In 2022, is there a company more universally known than Amazon? The company started as a low-cost bookstore in the 90s. They are since turned into the e-commerce giant that usually sells anything and everything at a significant discount. Amazon is the world’s largest online retailer. I also cannot mention Amazon without mentioning its extremely notable Amazon Prime, which guarantees 2 days shipping and a generous return policy to most major cities in the United States.
Amazon has always relied on its cost leadership for its competitive advantage. Now, they pride themselves on it more than ever. It is truly difficult to find a product that is cheaper than Amazon’s listing price.
As far as compensation goes, Amazon divide itself its three categories: HQ employees, delivery drivers, and warehouse workers. For the sake of brevity, I would like to highlight their HQ employees’ compensation. I can speak in-depth about their HQ compensation policy, as I have personal interviewed and have several friends and colleagues that work there in various roles. For this blog post, I will dive in to analyzing a technical recruiter’s compensation plan.
Technical recruiters at Amazon are typically offered a generous base salary, stock, and a sign-on bonus immediately after accepting the position. In some circumstances, they also offer re-location (~$20K). They are set up on a sales-style compensation plan with commission to incentivize their hiring and keeping their talent. They also receive a year-end bonus of a percentage of their salary (performing permitting). Amazon deals with extremely high turn over rates, so they have specific rules when bringing on employees. For example, employees must forfeit their sign-on bonus if they do not stay for a full year at Amazon. Their stock is also given in a dragged-out vesting schedule, which makes it difficult for employees to actually obtain stock without staying at Amazon for a certain length of time.
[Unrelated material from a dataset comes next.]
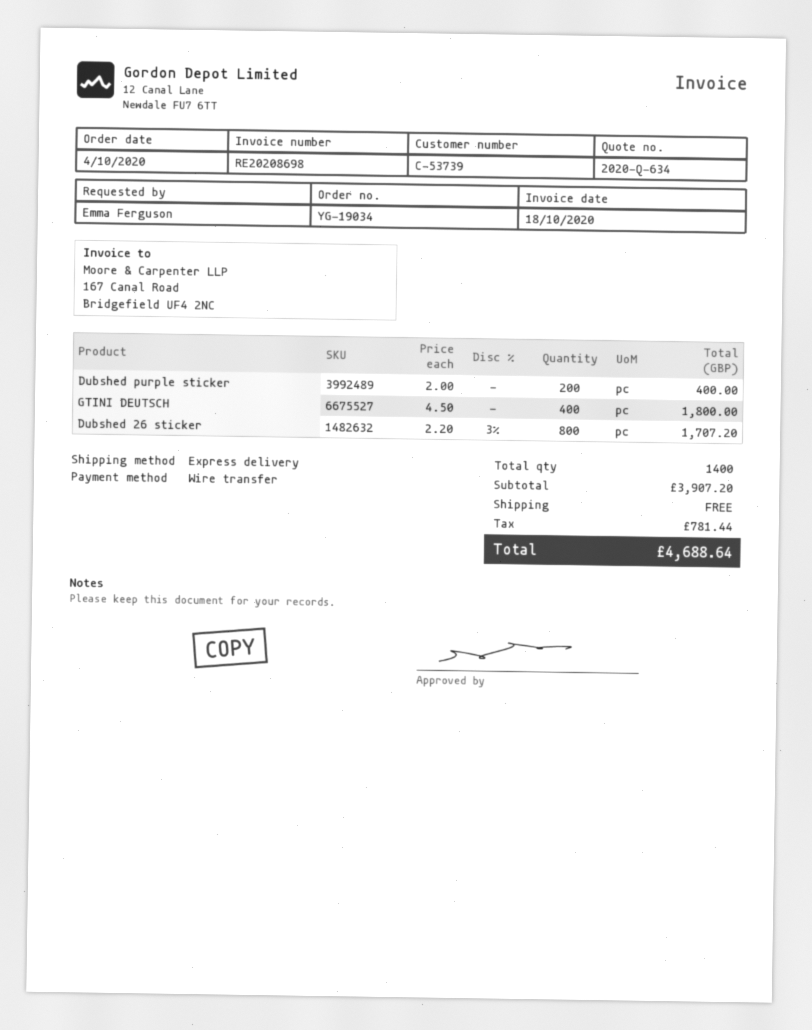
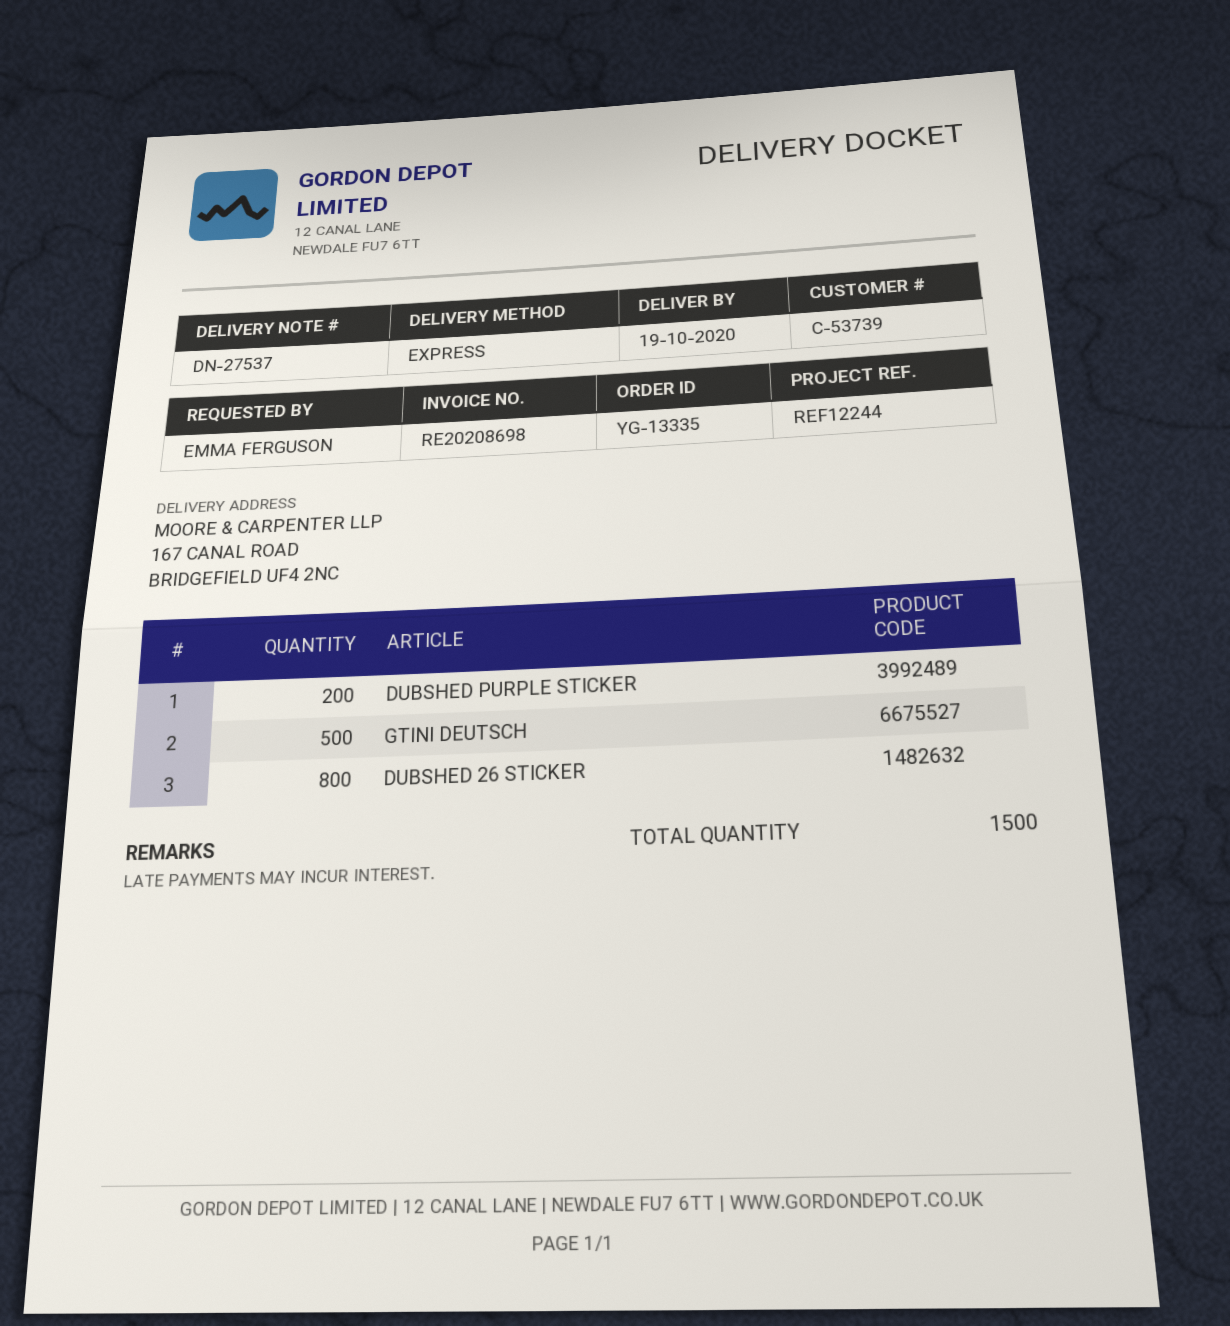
order number: YG-19034 -> YG-13335
GTINI DEUTSCH: 400 -> 500
total quantity: 1400 -> 1500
Amazon’s HQ pay structures and overall compensation does not match up with their competitive strategy of cost leadership. Without the personal knowledge I have, I would assume that Amazon pays their HQ employees fairly poorly or at least at a much lower rate in comparison to the industry. Their warehouse and delivery drivers make up most of the workforce and does follow the low-cost model. While HQ employees are paid very well, it is well known that warehouse and delivery employees are not only paid poorly but treated poorly as well. This is more in line with Amazon’s competitive strategy.
The labor market and industry is deeply affected by Amazon’s compensation practices. Amazon is known to offer lavish compensation packages in comparison to the retail industry. Even for the tech industry, they remain towards the top of the list for compensation packages, as far as monetary rewards go (non-monetary rewards, like benefits, are another story).